(MATERIAL FOR THIS EXERCISE Opens)
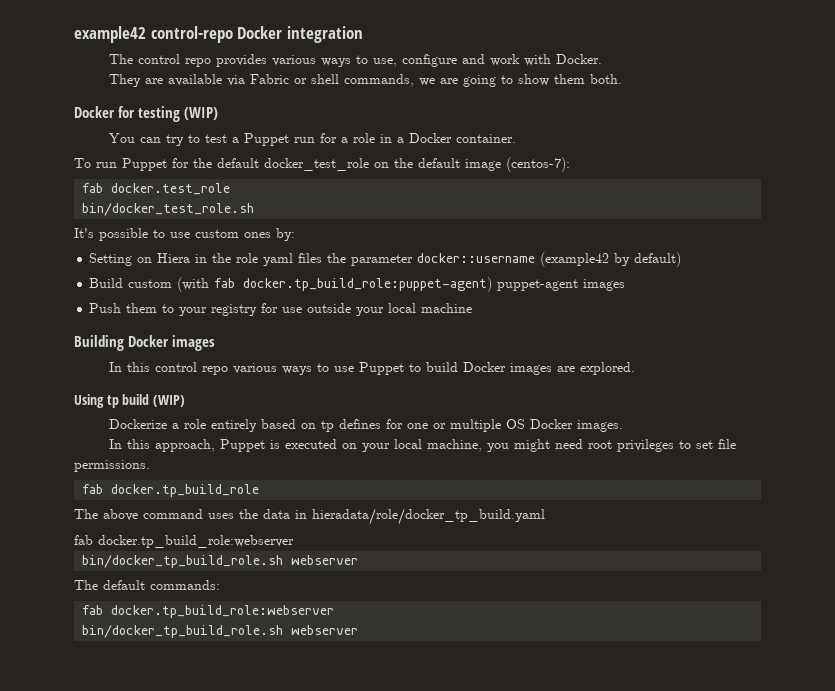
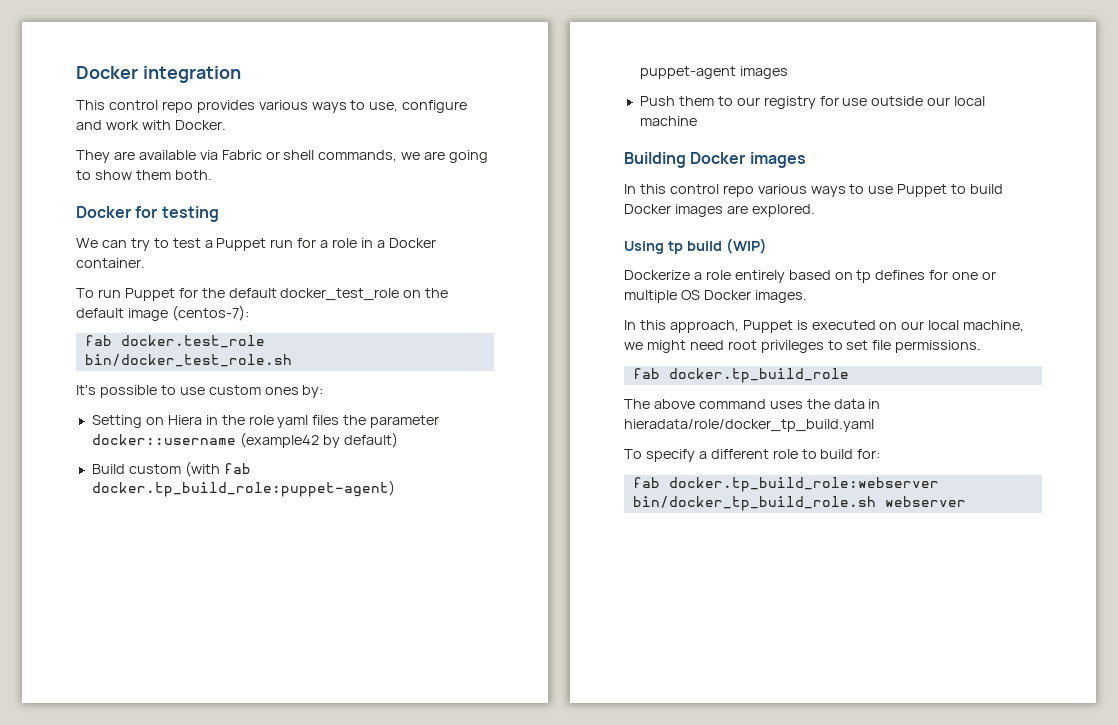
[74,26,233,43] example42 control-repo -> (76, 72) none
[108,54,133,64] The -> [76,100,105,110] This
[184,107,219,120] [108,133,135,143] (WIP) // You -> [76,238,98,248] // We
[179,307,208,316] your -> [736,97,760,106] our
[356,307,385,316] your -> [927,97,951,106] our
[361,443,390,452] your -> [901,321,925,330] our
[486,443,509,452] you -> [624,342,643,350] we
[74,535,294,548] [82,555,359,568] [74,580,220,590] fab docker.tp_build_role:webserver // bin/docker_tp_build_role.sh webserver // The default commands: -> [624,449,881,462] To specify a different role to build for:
(MATERIAL FOR THIS EXERCISE Closes)
Working from the entries above, return all lines that contain "your".

[179,307,208,316] your -> [736,97,760,106] our
[356,307,385,316] your -> [927,97,951,106] our
[361,443,390,452] your -> [901,321,925,330] our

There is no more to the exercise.